Landowners filled the Maine Town Hall for the Broome/Cortland/Onondaga Alliance meeting, teaching residents about their easement rights when it comes to the plans for a new 345 kV high-voltage power line proposed by NYSEG last month. Many landowners feel left in the dark by the electric company.

“I wasn’t given any information before they brought the easement by, I haven’t been given any information about what the project actually entails, the scope of the impact on my land, how they’ll be protecting the land.”

Richard Edsell of Lapeer is one property owner at risk of losing acres of land due to the power line expansion.

“I think people are very surprised at the amount of loss they will experience.”

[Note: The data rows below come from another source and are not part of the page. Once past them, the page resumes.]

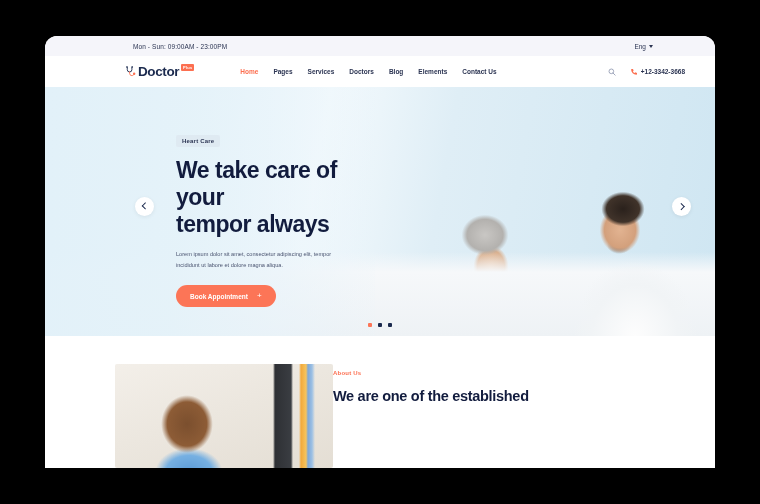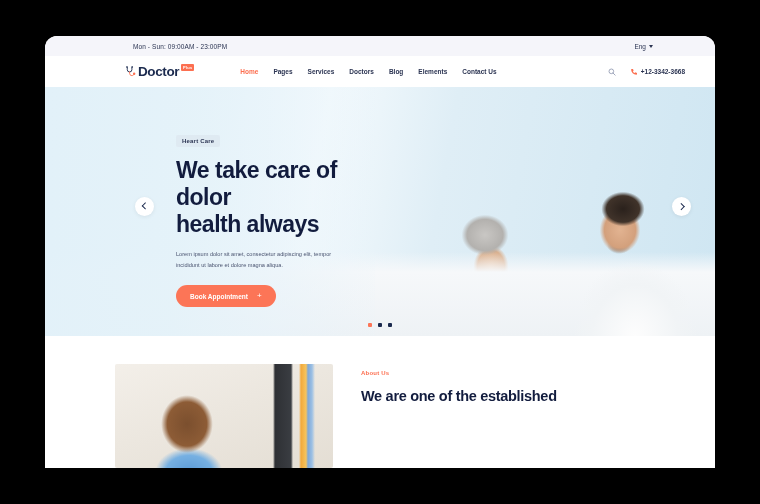--- a/index.html
+++ b/index.html
@@ -353,7 +353,7 @@
     <div id="hero-content">
       <div id="hero-badge">Heart Care</div>
       <h1 id="hero-title">
-        <span>We take care of dolor</span><br>
+        <span>We take care of your</span><br>
         <span>health always</span>
       </h1>
       <p id="hero-desc">Lorem ipsum dolor sit amet, consectetur adipiscing elit, tempor incididunt ut labore et dolore magna aliqua.</p>

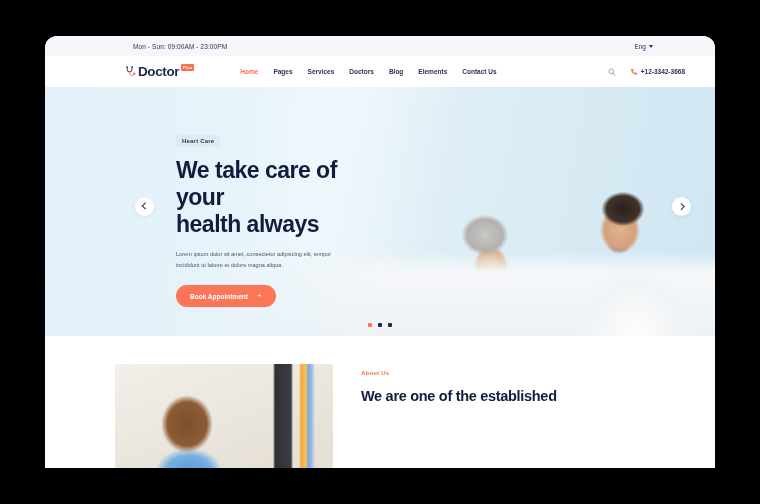--- a/index.html
+++ b/index.html
@@ -354,7 +354,7 @@
       <div id="hero-badge">Heart Care</div>
       <h1 id="hero-title">
         <span>We take care of your</span><br>
-        <span>health always</span>
+        <span>tempor always</span>
       </h1>
       <p id="hero-desc">Lorem ipsum dolor sit amet, consectetur adipiscing elit, tempor incididunt ut labore et dolore magna aliqua.</p>
       <button id="book-btn">

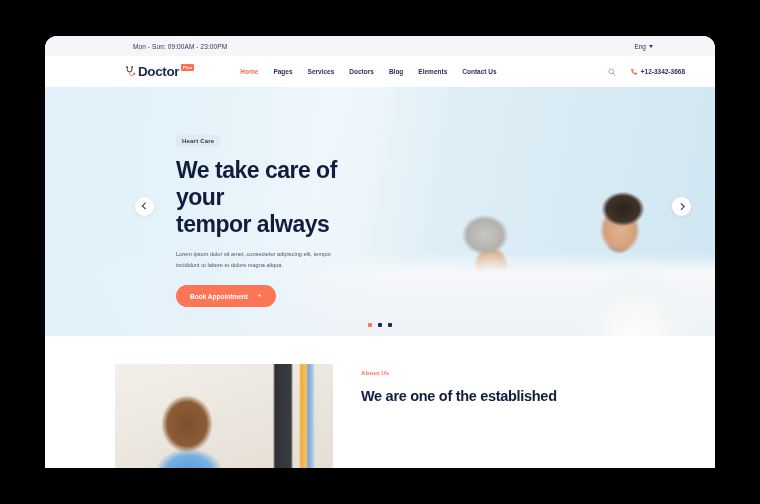--- a/index.html
+++ b/index.html
@@ -255,7 +255,6 @@
     height: 132px;
     display: flex;
     padding: 28px 38px 0 70px;
-    gap: 28px;
   }
   #about-image {
     width: 218px;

That’s why he joined the alliance as Vice Chair, to spread the word to people like him who might not be aware of what is happening, and to negotiate terms with NYSEG.

“We feel that by coming together as a group, the strength in numbers will be able to bring informing the public service commission about the impact of the project, exploring alternative avenues for delivering this energy, and also negotiating to gain best possible terms if it comes to that.”

Edsall worries he will lose the woods and a pond in his backyard, and says the property value of his home will plummet.

Chair of the BCO Alliance, Kathie Arnold, has similar concerns.

“It’s a huge threat to our farm and future.”

Arnold owns Twin Oaks Dairy LLC in Truxton with her son. The farm already has three high-voltage towers running through its 730 acres. The dairy farmer is worried about what could happen if the existing corridor is expanded.

“It will be over our feed bunks, it will be over our calf barn, it will take my brother-in-law’s gun shop, and it will take his house.”

Arnold hopes NYSEG will consider an alternative plan, so that her family’s legacy, dating back to the 1930’s, isn’t destroyed.

“If they really need this new line, to put it in the existing power line corridor and not take another 150-foot wide spot that will take out trees, cause erosion, change draining patterns, take homes, take barns, and ruin people’s businesses.”

NYSEG released a statement to Fox 40 Monday afternoon regarding the plans for the new line.

“NYSEG is investing in electric system upgrades to comply with new federal standards. These projects will create a more reliable and resilient energy grid by upgrading key substations and transmission infrastructure  to meet the needs of local homes and businesses. The company is working closely with its neighbors and welcomes their input to ensure that improvements are performed safely and with minimal disruption to the environment and the communities we serve.”